■ **ACTION ITEM**
Give again, exactly as written, each line of the material below starting at the line that contains "width: 380px;" and ending at the line that contains "-103,21 +103,21 @@". Both ends count, and no other line does.

■ **DATASET ENTRIES**
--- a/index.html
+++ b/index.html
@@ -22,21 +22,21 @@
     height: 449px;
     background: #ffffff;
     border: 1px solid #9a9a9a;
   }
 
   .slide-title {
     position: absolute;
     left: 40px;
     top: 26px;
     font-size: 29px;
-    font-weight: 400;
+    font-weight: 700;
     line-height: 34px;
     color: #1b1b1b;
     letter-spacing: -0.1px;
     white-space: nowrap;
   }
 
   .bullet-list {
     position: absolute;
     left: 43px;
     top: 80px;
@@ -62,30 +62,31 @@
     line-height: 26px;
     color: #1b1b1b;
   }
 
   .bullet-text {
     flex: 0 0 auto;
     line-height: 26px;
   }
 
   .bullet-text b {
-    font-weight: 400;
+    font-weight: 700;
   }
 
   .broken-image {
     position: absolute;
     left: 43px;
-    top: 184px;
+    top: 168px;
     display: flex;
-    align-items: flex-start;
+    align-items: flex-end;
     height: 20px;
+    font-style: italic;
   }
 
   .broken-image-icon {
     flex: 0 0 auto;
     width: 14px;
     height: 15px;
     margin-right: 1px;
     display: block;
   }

* * *

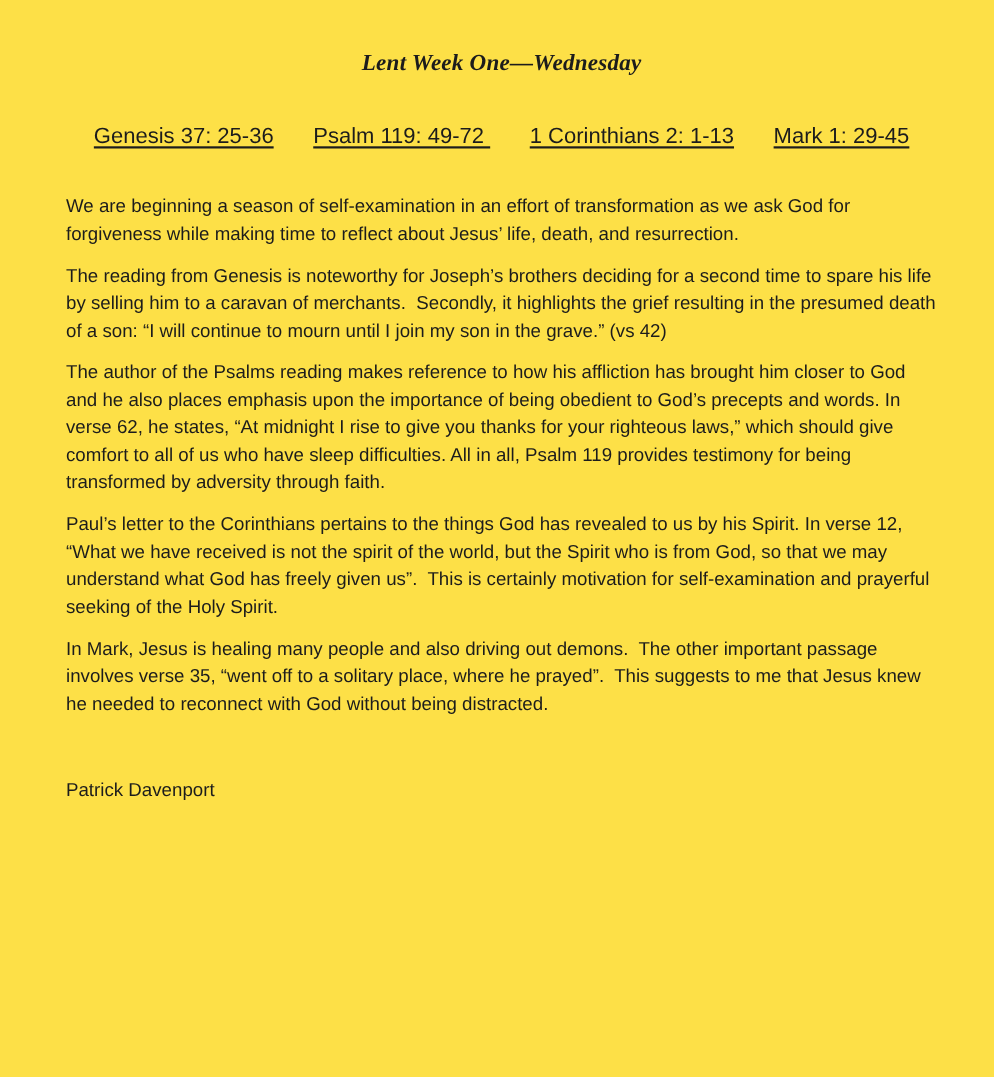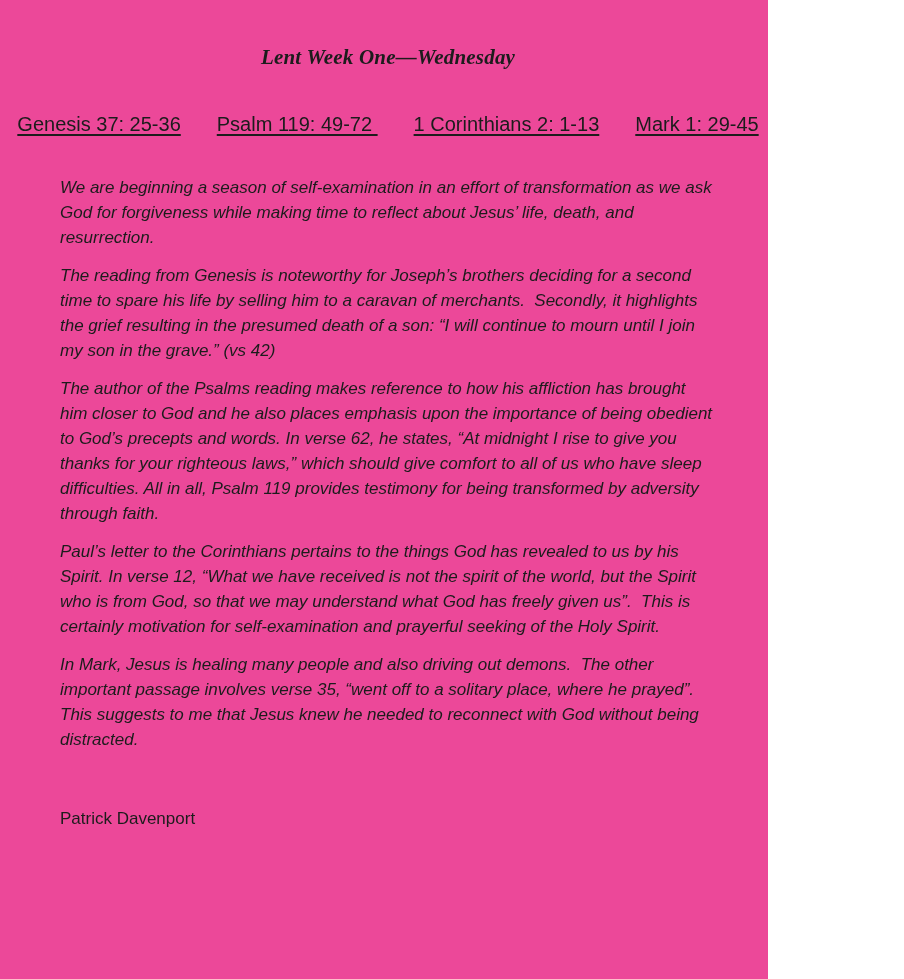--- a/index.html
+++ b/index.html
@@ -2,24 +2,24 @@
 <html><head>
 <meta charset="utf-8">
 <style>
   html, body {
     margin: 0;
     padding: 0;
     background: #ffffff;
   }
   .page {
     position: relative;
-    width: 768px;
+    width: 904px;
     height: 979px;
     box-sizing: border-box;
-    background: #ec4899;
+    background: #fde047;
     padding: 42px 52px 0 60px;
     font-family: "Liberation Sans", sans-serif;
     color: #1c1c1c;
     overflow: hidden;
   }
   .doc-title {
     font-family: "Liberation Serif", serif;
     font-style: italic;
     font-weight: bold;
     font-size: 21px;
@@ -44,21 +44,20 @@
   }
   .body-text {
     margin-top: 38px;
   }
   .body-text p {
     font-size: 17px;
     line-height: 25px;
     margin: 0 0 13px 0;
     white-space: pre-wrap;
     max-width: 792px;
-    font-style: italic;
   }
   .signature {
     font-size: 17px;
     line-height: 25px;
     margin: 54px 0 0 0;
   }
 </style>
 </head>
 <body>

==

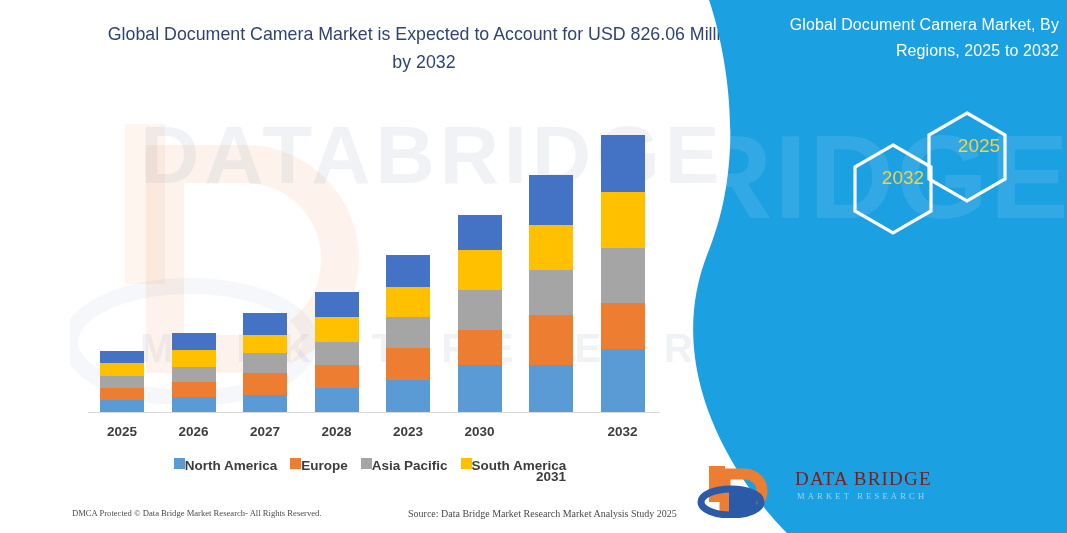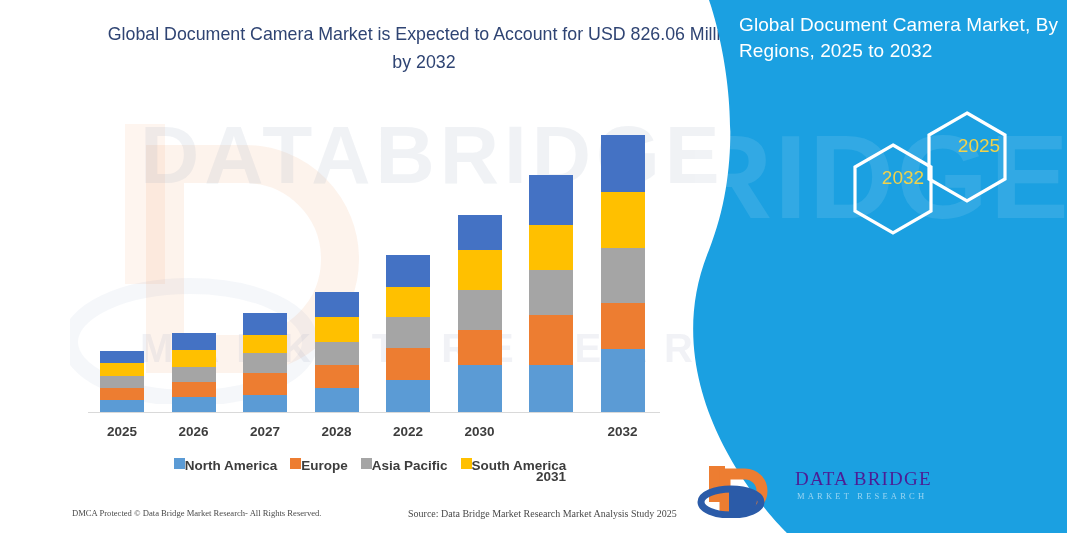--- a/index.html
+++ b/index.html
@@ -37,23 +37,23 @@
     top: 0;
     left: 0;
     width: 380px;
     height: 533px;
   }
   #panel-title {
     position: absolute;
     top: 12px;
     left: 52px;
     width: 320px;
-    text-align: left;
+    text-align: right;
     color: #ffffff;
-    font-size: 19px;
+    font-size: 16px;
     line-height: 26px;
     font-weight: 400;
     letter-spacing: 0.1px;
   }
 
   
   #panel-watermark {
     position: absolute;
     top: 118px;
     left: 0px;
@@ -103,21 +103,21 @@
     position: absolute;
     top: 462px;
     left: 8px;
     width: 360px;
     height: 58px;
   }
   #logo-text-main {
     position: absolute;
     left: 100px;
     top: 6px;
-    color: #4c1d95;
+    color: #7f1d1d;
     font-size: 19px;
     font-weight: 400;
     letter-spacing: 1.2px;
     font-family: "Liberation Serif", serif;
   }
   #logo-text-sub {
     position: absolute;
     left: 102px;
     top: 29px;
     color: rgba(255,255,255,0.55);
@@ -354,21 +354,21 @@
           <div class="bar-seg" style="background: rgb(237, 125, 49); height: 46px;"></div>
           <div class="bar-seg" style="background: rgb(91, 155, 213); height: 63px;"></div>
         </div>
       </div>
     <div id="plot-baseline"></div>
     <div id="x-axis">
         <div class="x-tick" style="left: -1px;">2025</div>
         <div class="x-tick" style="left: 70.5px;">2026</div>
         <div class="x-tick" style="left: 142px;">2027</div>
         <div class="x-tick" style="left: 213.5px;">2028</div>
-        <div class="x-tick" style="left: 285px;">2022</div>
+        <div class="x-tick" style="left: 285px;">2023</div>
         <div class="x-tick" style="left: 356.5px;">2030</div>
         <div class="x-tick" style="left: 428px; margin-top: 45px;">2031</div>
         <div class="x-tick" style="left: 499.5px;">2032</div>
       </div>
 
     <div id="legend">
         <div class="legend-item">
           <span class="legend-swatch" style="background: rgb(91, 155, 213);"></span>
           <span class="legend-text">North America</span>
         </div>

■ **RESULT FOR THIS TASK**
     width: 380px;
     height: 533px;
   }
   #panel-title {
     position: absolute;
     top: 12px;
     left: 52px;
     width: 320px;
-    text-align: left;
+    text-align: right;
     color: #ffffff;
-    font-size: 19px;
+    font-size: 16px;
     line-height: 26px;
     font-weight: 400;
     letter-spacing: 0.1px;
   }
 
   
   #panel-watermark {
     position: absolute;
     top: 118px;
     left: 0px;
@@ -103,21 +103,21 @@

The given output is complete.